Promoting Affordable Housing in African Cities:
The need for housing across Africa is immediately visible. In virtually every city across the continent, evidence of informal and inadequate housing conditions can be found in the proliferation of informal settlements, slum areas, and overcrowding. African cities have among the highest urbanization, population, and household growth rates globally – in some cities as high as 6 percent per annum. Without the supply of adequate, affordable housing at scale, housing backlogs continue to grow almost to the point of absurdity:
Nigeria claims a backlog of 17 million units; in Kenya, the housing backlog is estimated at about two million units, growing to over 200,000 units per annum as the formal supply sector fails to meet new family formations. Angola’s backlog is also estimated at just under 2 million units and growing at 100,000 units per annum; Cameroon and Côte d’Ivoire both claim backlogs of over 700 000 units; and in South Africa, notwithstanding its ambitious subsidized housing program, the backlog persists at an estimated two million units.
Annual delivery rates of formal, developer-driven housing, don’t even begin to match growth, much less chip away at the backlog. As a result, most households build and finance their housing independently – and often poorly. Governments are at a loss of how to address the challenge and the private sector looks away, towards other opportunities.

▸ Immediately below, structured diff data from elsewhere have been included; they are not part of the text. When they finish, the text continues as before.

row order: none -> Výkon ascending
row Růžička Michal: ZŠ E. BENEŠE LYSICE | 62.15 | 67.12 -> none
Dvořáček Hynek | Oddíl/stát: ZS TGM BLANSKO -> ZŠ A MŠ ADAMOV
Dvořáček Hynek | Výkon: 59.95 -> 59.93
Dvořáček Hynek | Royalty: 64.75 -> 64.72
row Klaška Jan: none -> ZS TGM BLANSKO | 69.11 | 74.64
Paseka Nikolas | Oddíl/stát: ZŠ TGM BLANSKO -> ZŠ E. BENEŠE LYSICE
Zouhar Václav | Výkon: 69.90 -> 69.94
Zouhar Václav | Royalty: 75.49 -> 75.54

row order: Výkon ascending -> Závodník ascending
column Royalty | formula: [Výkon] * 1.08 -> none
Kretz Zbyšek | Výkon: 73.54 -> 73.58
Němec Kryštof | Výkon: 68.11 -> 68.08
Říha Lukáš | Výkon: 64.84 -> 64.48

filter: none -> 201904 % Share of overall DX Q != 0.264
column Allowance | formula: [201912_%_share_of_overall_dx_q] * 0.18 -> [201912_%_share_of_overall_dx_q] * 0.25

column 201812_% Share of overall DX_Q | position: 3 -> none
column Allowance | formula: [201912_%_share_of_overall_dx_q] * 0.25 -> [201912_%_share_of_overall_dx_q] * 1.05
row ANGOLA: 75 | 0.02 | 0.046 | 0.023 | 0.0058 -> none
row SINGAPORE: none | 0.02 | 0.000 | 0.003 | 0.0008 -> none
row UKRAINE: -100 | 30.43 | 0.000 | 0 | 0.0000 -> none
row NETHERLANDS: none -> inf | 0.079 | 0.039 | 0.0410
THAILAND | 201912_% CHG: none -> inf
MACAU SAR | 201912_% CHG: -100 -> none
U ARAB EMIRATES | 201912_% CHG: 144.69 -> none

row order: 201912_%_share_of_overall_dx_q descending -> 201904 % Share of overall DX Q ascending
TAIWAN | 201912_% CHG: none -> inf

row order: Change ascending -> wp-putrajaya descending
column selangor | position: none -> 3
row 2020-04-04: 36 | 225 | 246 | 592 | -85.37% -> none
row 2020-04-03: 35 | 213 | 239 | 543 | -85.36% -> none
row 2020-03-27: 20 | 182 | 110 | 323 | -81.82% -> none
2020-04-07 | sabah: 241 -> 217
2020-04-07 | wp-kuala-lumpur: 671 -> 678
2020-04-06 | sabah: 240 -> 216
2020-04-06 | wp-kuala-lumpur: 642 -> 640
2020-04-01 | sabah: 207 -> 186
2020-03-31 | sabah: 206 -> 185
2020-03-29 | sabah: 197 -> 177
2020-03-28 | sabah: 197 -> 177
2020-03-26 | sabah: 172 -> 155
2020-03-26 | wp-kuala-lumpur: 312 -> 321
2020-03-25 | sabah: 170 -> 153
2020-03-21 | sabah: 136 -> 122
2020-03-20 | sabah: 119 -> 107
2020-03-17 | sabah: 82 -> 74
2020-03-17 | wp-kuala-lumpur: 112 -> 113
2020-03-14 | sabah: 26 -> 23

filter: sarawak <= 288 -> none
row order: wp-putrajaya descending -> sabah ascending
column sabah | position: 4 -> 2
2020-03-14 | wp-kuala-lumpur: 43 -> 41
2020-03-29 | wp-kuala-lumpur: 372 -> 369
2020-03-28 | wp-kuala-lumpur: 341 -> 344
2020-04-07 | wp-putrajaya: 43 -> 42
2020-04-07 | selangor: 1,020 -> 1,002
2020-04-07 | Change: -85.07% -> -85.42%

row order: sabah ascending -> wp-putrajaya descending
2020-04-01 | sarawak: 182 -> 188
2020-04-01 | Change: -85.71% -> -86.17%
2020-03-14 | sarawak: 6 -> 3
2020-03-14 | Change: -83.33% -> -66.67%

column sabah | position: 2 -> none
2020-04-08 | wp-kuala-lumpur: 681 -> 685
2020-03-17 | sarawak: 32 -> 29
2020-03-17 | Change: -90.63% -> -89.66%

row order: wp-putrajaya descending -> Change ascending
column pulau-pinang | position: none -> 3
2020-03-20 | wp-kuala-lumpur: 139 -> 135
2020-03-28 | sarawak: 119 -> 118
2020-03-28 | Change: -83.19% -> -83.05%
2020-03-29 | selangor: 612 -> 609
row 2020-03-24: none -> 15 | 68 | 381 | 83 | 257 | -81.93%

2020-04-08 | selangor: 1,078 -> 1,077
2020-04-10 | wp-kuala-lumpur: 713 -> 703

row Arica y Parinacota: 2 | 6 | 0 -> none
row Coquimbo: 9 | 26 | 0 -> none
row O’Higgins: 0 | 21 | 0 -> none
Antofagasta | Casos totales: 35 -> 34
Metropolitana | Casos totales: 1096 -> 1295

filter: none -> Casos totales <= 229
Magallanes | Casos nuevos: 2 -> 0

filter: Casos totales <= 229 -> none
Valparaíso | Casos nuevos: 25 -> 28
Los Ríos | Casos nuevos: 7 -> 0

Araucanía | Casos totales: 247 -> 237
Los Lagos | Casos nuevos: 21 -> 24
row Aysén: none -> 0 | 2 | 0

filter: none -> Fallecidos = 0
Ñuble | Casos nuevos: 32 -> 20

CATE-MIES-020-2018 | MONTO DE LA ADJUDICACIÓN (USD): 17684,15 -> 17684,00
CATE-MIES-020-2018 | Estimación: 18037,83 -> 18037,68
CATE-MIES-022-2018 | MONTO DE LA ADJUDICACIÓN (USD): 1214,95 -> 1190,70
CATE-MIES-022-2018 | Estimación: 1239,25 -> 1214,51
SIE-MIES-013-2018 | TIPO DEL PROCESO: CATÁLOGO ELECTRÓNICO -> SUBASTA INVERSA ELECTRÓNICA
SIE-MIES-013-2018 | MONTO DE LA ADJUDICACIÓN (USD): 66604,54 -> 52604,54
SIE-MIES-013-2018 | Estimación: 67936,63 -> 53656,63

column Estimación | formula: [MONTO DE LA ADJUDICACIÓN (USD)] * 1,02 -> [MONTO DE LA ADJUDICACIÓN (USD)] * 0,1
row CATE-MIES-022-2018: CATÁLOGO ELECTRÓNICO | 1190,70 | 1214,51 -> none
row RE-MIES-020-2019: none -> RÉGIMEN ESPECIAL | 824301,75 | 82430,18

And yet, the market opportunity, if the housing ecosystem were to function effectively, is tremendous. We know that the production and consumption of housing stimulate economic growth and job creation and that growing property markets support enhanced financial intermediation contributing to the efficient development of national economies. We know that good housing can have a profound effect on household living conditions, addressing very many of the Sustainable Development Goals by providing access to basic services, contributing towards inclusive growth, and supporting the development of a sustainable future.
Housing assets, whether geared toward finance or not, can act as a financial springboard to micro and medium enterprise and human capital development. For the African Development Bank, housing sits squarely within the Bank’s highs 5’s. Explicitly addressing an improved quality of life for the people of Africa, a productive affordable housing sector would also contribute towards industrializing Africa (with domestic housing supply chains contributing substantially to economic growth), while drawing substantially on the outputs of the AfDBs objectives to light up and power Africa, and to integrate Africa. The AfDB has an
In the context of low growth figures in countries across the continent, investment in housing creates an important and strategic opportunity to change the narrative and drive growth domestically, from within.
Housing finance – investment capital, construction capital, end-user finance, and all the facilitative interventions (guarantees, insurance, subsidies, etc.) that happen in between – is a critical ingredient to addressing the housing challenge in Africa. Across the continent, this section of the financial sector is underdeveloped for two reasons. First, financial sector development initiatives focus largely on other sectors: insurance, agriculture, small business development, and mobile money.
The notion of a housing sector in the African context is still very new and the financial sector is unfamiliar with its dynamics. This is possible because of the second reason: that housing finance is dependent on a much wider array of activities and sectors that together comprise the housing value chain – activities that are beyond the financial sector’s reach. So, whether in the public or the private sector, among government officials or investors, housing has commonly been considered without its financial imperative – that it must be paid for. In this, a key opportunity for improving the efficiency and effectiveness of the sector to meet the growing and pressing needs of urban Africans and contribute critically towards economic growth has been lost.